After hitting the button, Putin glanced toward the pilot and asked, "Was that OK?"
The response: "A direct hit!"
The stunt was classic Putin. In past years, he has copiloted a fighter jet, ridden a horse bare-chested in Siberia and descended to the bottom of Lake Baikal in a mini-sub. Just last month he drove a Harley Davidson motorcycle to a biker rally.
All of his exploits have been widely publicized on the national television networks, which are under government control. Russia holds its next presidential election in 2012, and Putin would be eligible to run.
Damage from the fires was expected to hit $15 billion, or about 1 percent of Russia's gross domestic product, the business newspaper Kommersant reported Tuesday. The government has yet to release any damage estimates.

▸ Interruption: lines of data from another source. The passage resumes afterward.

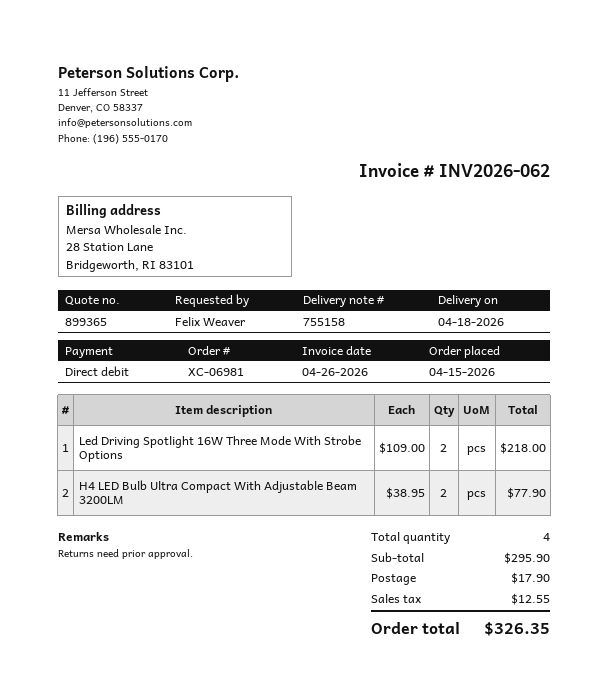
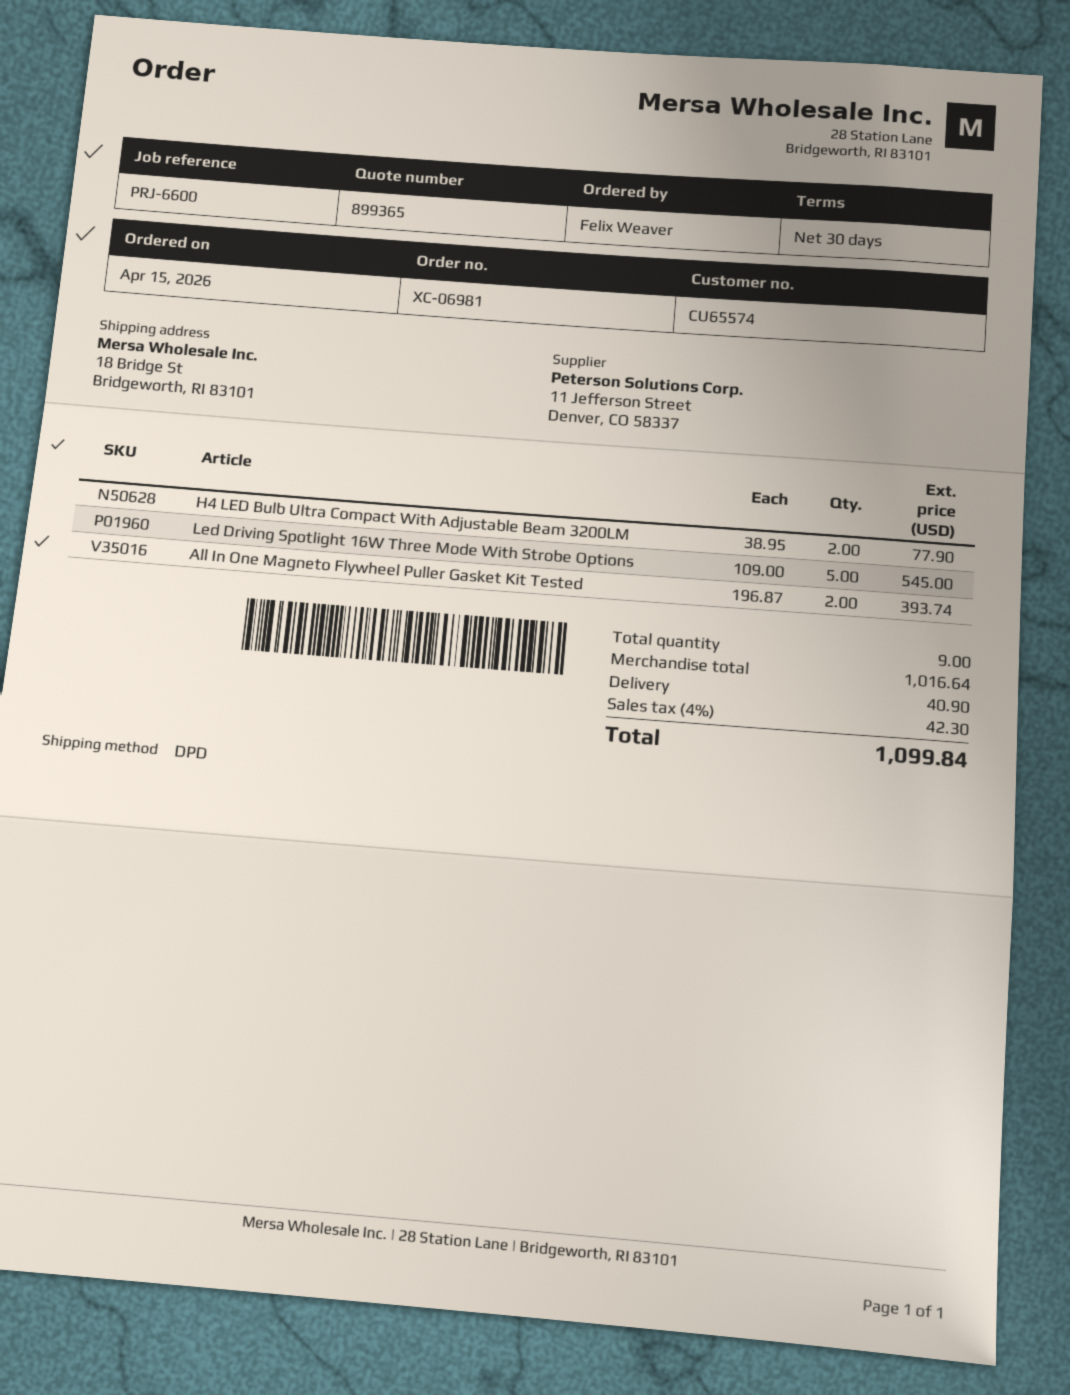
Led Driving Spotlight 16W Three Mode With Strobe Options: 2 x 109.00 = 218.00 -> 5 x 109.00 = 545.00
All In One Magneto Flywheel Puller Gasket Kit Tested: none -> 2 x 196.87 = 393.74
total quantity: 4 -> 9
subtotal: 295.90 -> 1016.64
shipping: 17.90 -> 40.90
tax: 12.55 -> 42.30
total: 326.35 -> 1099.84

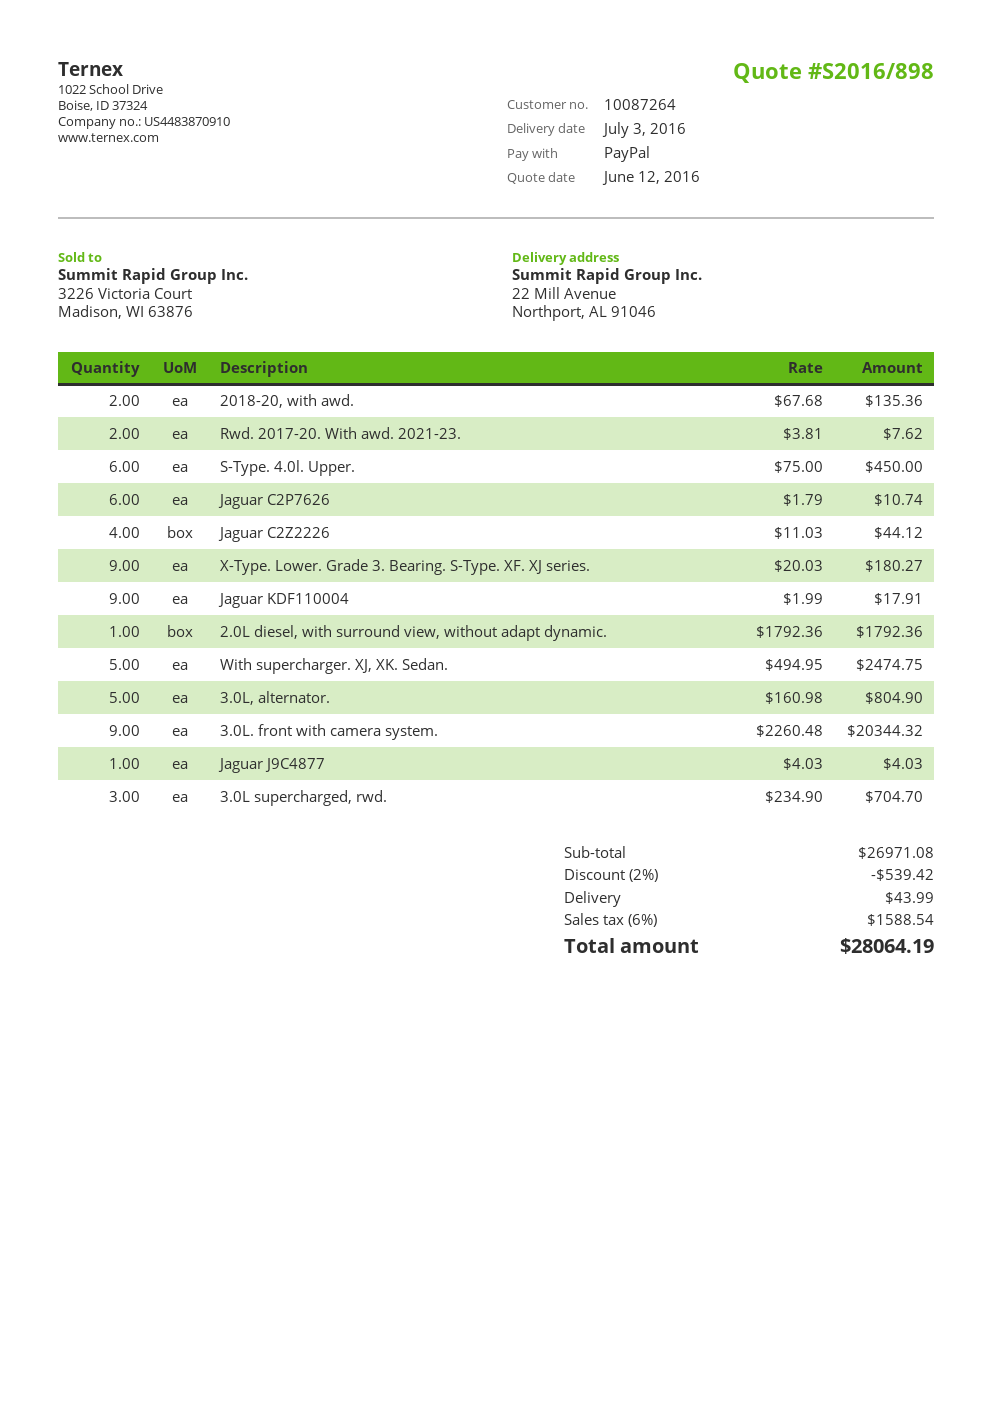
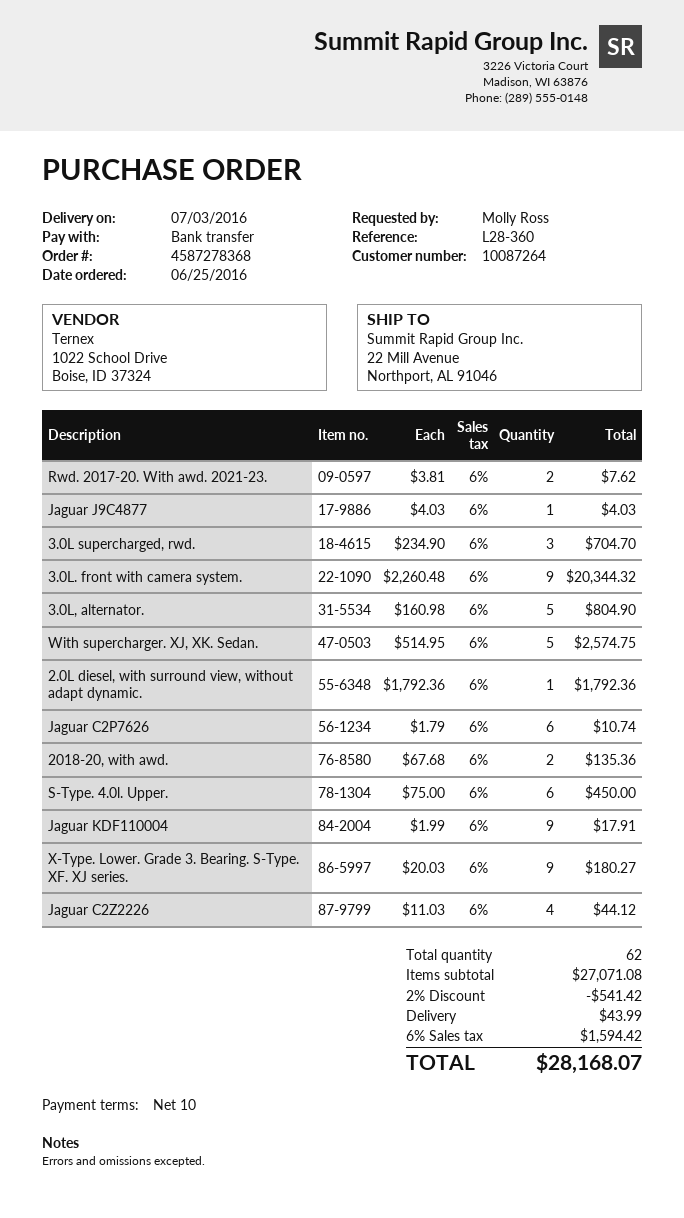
payment method: PayPal -> bank transfer
With supercharger. XJ, XK. Sedan.: 5 x 494.95 = 2474.75 -> 5 x 514.95 = 2574.75
subtotal: 26971.08 -> 27071.08
discount: 2% = 539.42 -> 2% = 541.42
tax: 6% = 1588.54 -> 6% = 1594.42
total: 28064.19 -> 28168.07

The hottest summer since record-keeping began 130 years ago has cost Russia more than a third of its wheat crop and prompted the government to ban wheat exports. Putin said last week the ban would last through the end of the year, but his deputy said Tuesday the government may consider lifting the ban in October once the harvest is complete.
The government is eager to prevent a sharp increase in the price of bread, which could lead to greater public dissatisfaction. The agriculture minister, speaking Tuesday on Ekho Moskvy radio, reassured Russians that there was no reason to expect retail bread prices to rise.
The acrid smog that has engulfed Moscow for a week eased a bit Tuesday, but the concentration of pollutants remained high. Putin summoned Moscow Mayor Yuri Luzhkov, who said the situation in the capital was difficult but that city health authorities were doing what was needed to help people cope with the heat and smog.
Ambulances calls have risen by nearly a quarter, Luzhkov said.
The handling of the wildfire crisis could weigh heavily on approval ratings for Putin and President Dmitry Medvedev, the business daily Vedomosti cited a sociologist as saying.
Vedomosti noted that three polls conducted in July showed Medvedev's rating had dropped up to 10 percentage points since the start of the year, and Putin's had declined by up to 6 percentage points. The paper cited Leonty Byzov, a leading sociologist at the Russian Academy of Sciences, as saying the wildfires could drag those figures down even further and stoke anti-government protests.
The lowest approval ratings were reported by the independent Levada polling agency, which gave Medvedev 38 percent and Putin 44 percent. The highest were 52 for Medvedev and 61 for Putin, registered by the Public Opinion Foundation. The margin of error for the polls was about plus or minus 3 percentage points.
Sergei Gordeichenko, the head of the Forestry Agency for the Moscow region, was fired on Tuesday, following criticism from the president that he had not cut short his summer vacation to tend to the crisis.
Medvedev himself was slow to interrupt his Black Sea vacation even as fires around Moscow grew worse, and, unlike Putin — who went out in jeans to meet with sobbing villagers and exhausted firefighters — mostly conferred with officials after his return.
After his firefighting flight, Putin visited another village destroyed by fire and again promised residents that they would be fully compensated.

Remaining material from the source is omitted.